Founding Data Engineer
Location: Remote (US time zones)
Compensation: $185K–270K + above-market equity + strong benefits
About the Company
We’re partnering with a mission-driven AI startup building a research assistant that helps scientists, clinicians, and decision-makers reason more effectively with evidence. Their platform ingests and structures millions of academic papers, clinical trials, and other high-value documents, powering language models that improve how complex questions are answered.
This is a ground-floor opportunity to define the data platform at a company pushing the frontier of AI and safe reasoning systems.
The Role
As the Founding Data Engineer, you will:
- Architect and own large-scale data pipelines ingesting heterogeneous document sources (academic papers, clinical trials, legal filings, SEC docs, and more).
- Optimize distributed data systems using Python, Spark, and Flyte.
- Implement robust deduplication, preprocessing, and embedding workflows to support real-time ML applications.
- Collaborate with AI engineers, ML researchers, and product teams to ship features directly to end users.
- Define best practices around data quality, storage, and architecture in a fast-growing environment.
What We’re Looking For
- 5+ years of experience as a Data Engineer, with ownership over production data platforms.
- Strong proficiency in Python and SQL (window functions, UDFs, partitioning, clustering).
- Hands-on expertise with Spark optimization and large-scale distributed data processing.

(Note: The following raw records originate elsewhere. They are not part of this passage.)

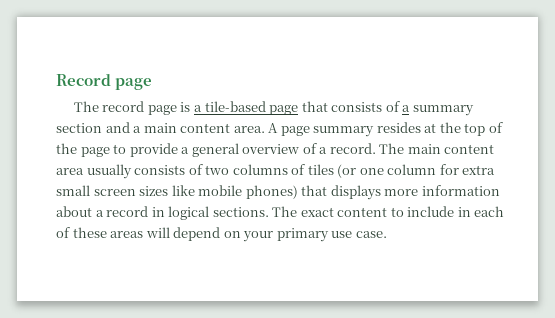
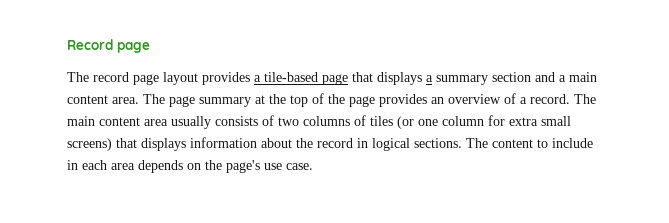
[180,102,191,112] is -> [163,72,250,85] layout provides
[331,101,400,112] consists of -> [377,72,422,85] displays
[268,123,279,133] A -> [143,94,165,104] The
[376,122,421,133] resides -> (251, 102) none
[113,143,239,157] to provide a general -> [379,94,444,107] provides an
[93,185,419,200] screen sizes like mobile phones) that displays more -> [67,138,186,151] screens) that displays
[95,210,104,217] a -> [296,138,313,148] the
[300,207,334,217] exact -> (488, 143) none
[56,227,329,242] of these areas will depend on your primary -> [111,160,260,173] area depends on the page's

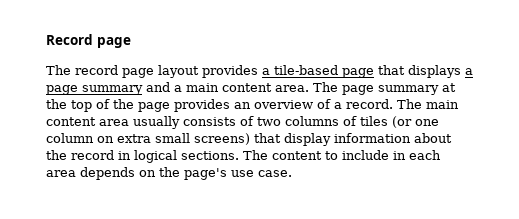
[436,72,531,85] summary section -> [46,85,143,95] page summary
[488,115,505,126] for -> [97,136,114,143] on
[141,138,186,151] displays -> [284,133,331,146] display

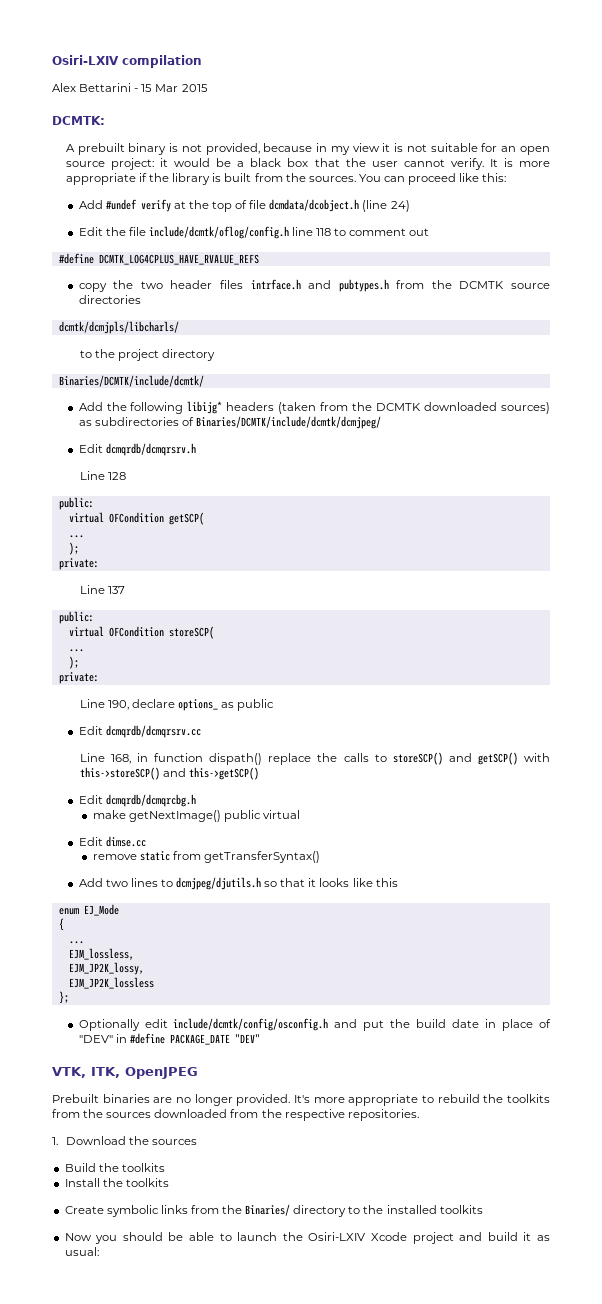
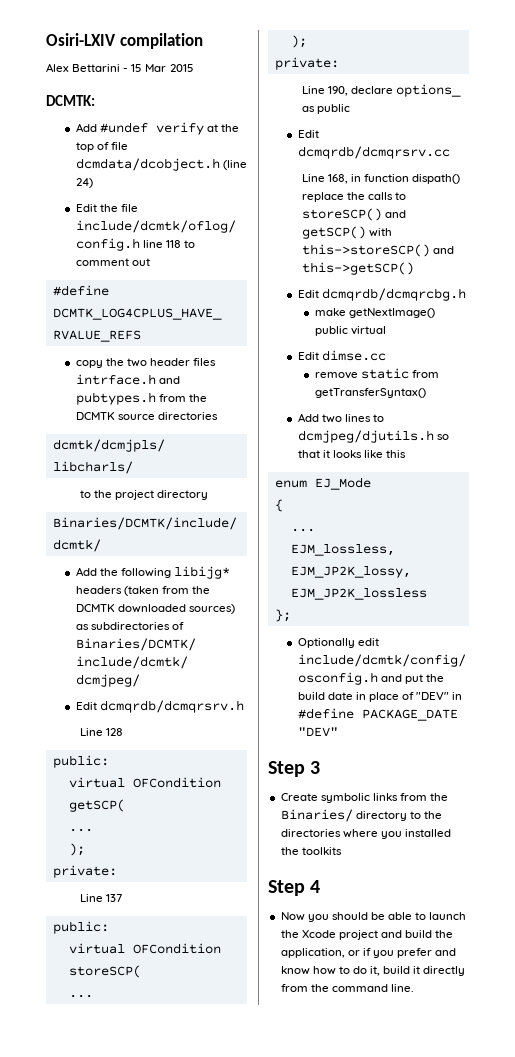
[65,143,551,155] [65,158,550,170] [65,173,507,185] // A prebuilt binary is not provided, because in my view it is not suitable for an open source project: it would be a black box that the user cannot verify. It is more appropriate if the library is built from the sources. You can proceed like this: -> (95, 100) none
[52,1067,198,1079] [52,1094,550,1106] [52,1109,419,1121] [52,1136,198,1145] [64,1163,165,1172] [64,1178,169,1187] VTK, ITK, OpenJPEG // Prebuilt binaries are no longer provided. It's more appropriate to rebuild the toolkits from the sources downloaded from the respective repositories. // 1. Download the sources // Build the toolkits // Install the toolkits -> [268,761,321,777] Step 3
[386,1205,483,1214] installed toolkits -> [280,829,451,839] [280,847,342,855] [268,880,321,896] directories where you installed the toolkits // Step 4
[308,1232,366,1241] Osiri-LXIV -> (299, 934) none
[523,1232,550,1241] [64,1247,99,1256] it as usual: -> [435,930,454,938] [280,948,457,958] [280,966,466,976] [280,984,414,992] the application, or if you prefer and know how to do it, build it directly from the command line.

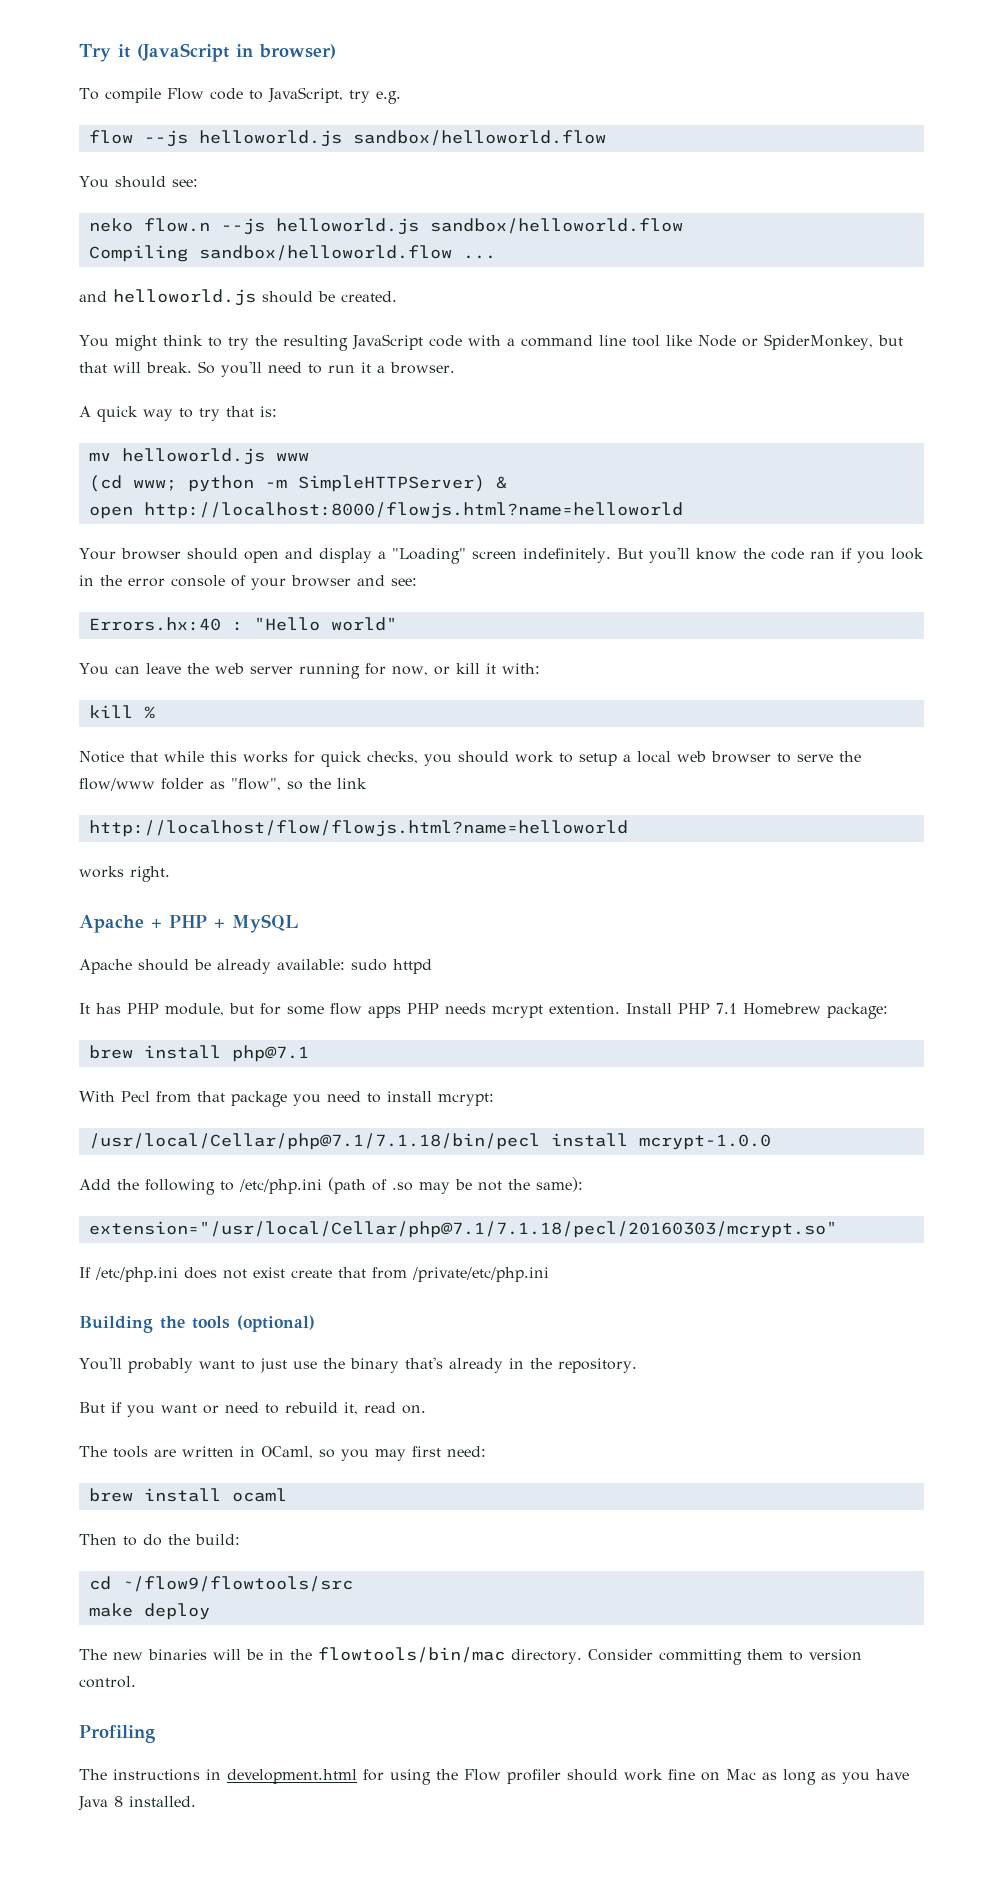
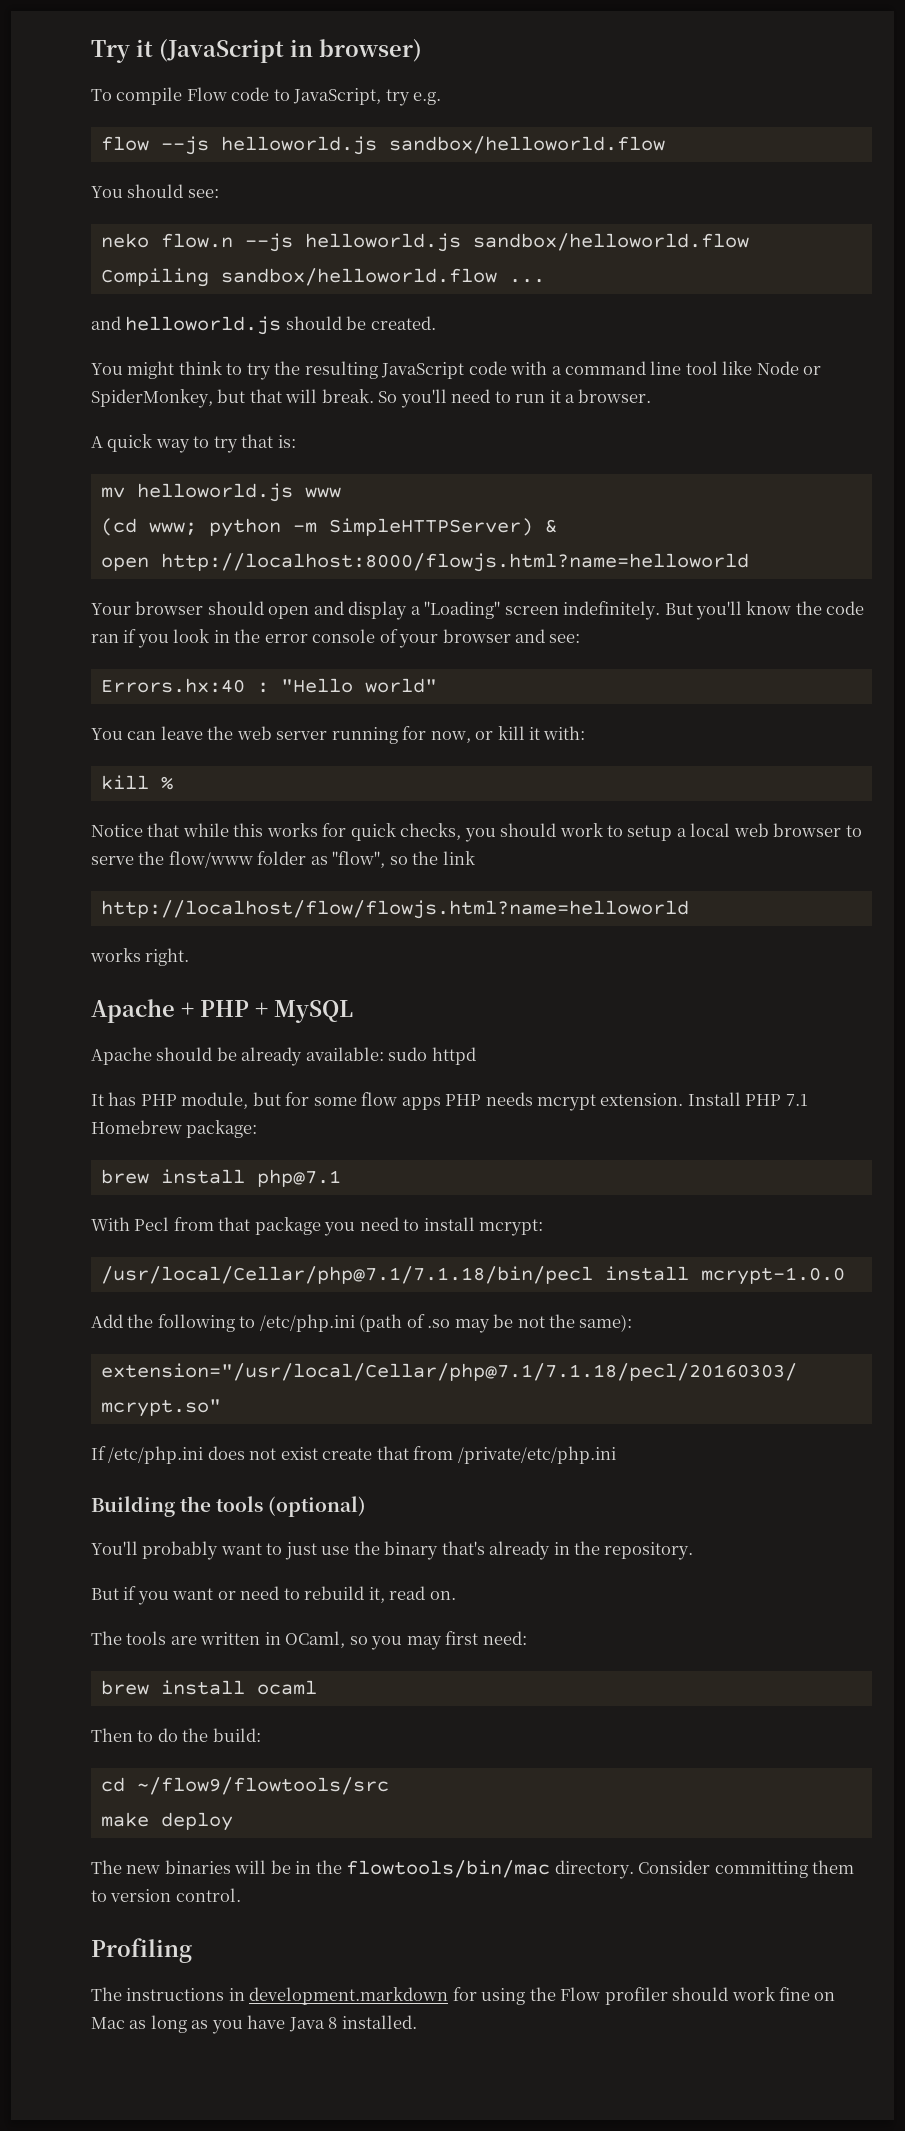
[549,1003,620,1015] extention. -> [600,1093,684,1106] extension.
[227,1769,357,1784] development.html -> [249,1987,449,2005] development.markdown

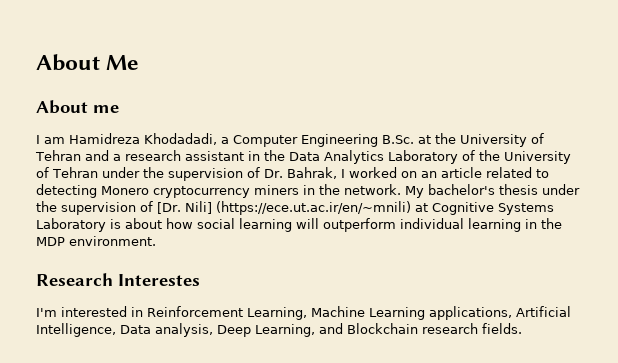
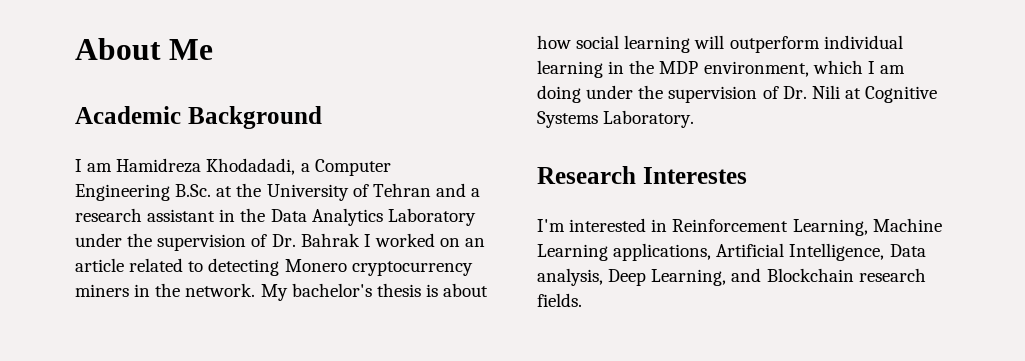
[36,100,119,114] About me -> [75,106,322,129] Academic Background
[461,150,571,164] [36,167,337,181] of the University of Tehran under the supervision of Dr. Bahrak, -> [75,233,360,251] under the supervision of Dr. Bahrak
[542,184,580,195] [36,201,554,215] [36,218,106,232] under the supervision of [Dr. Nili] (https://ece.ut.ac.ir/en/~mnili) at Cognitive Systems Laboratory -> (421, 290) none
[69,236,156,246] environment. -> [703,60,905,77] [537,85,938,103] [537,110,695,128] environment, which I am doing under the supervision of Dr. Nili at Cognitive Systems Laboratory.

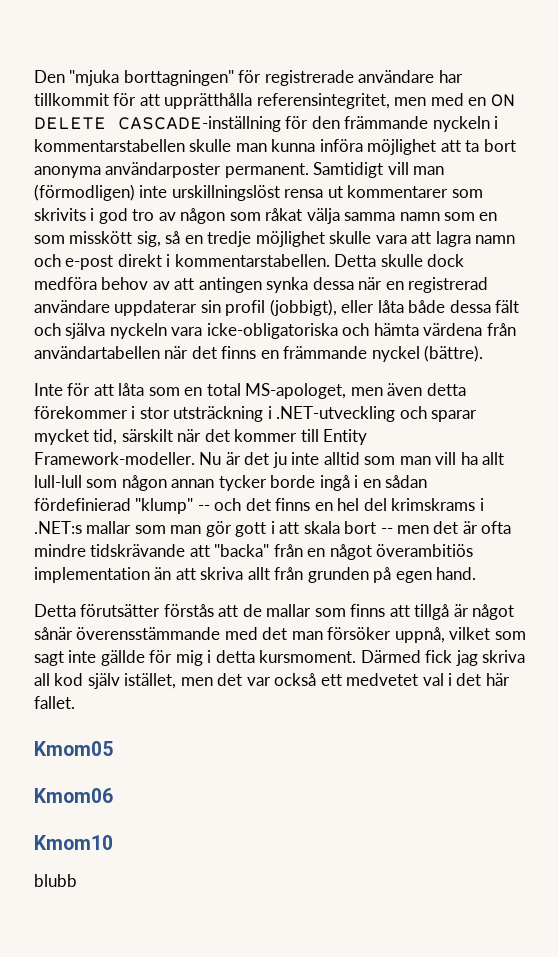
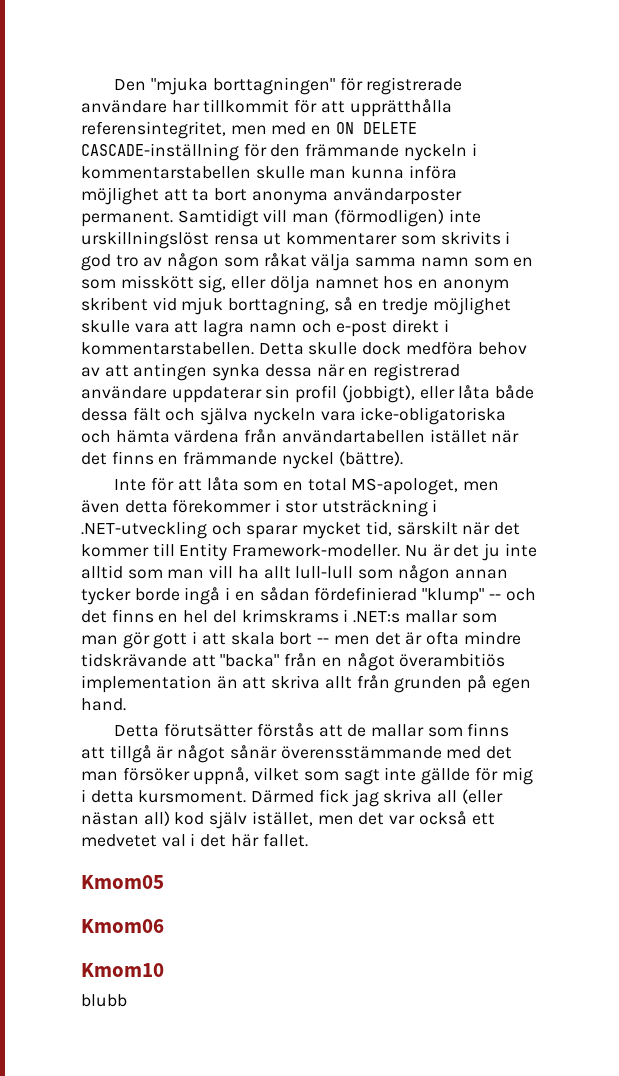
(161, 239) none -> [231,275,509,293] [81,297,330,315] eller dölja namnet hos en anonym skribent vid mjuk borttagning,
(160, 352) none -> [429,429,487,443] istället
(50, 679) none -> [461,789,503,804] [81,811,170,826] (eller nästan all)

- Experience with columnar storage (e.g., Parquet) and data quality management.
- Track record of building systems that support user-facing products rather than just BI.
Nice to have:
- Experience with document parsing (PDF, XML, HTML) or deduplication at scale.
- Familiarity with ML workflows and embedding pipelines.
- Background in academic publishing, search, or scientific data.
- Exposure to Ray, Dask, or other distributed frameworks.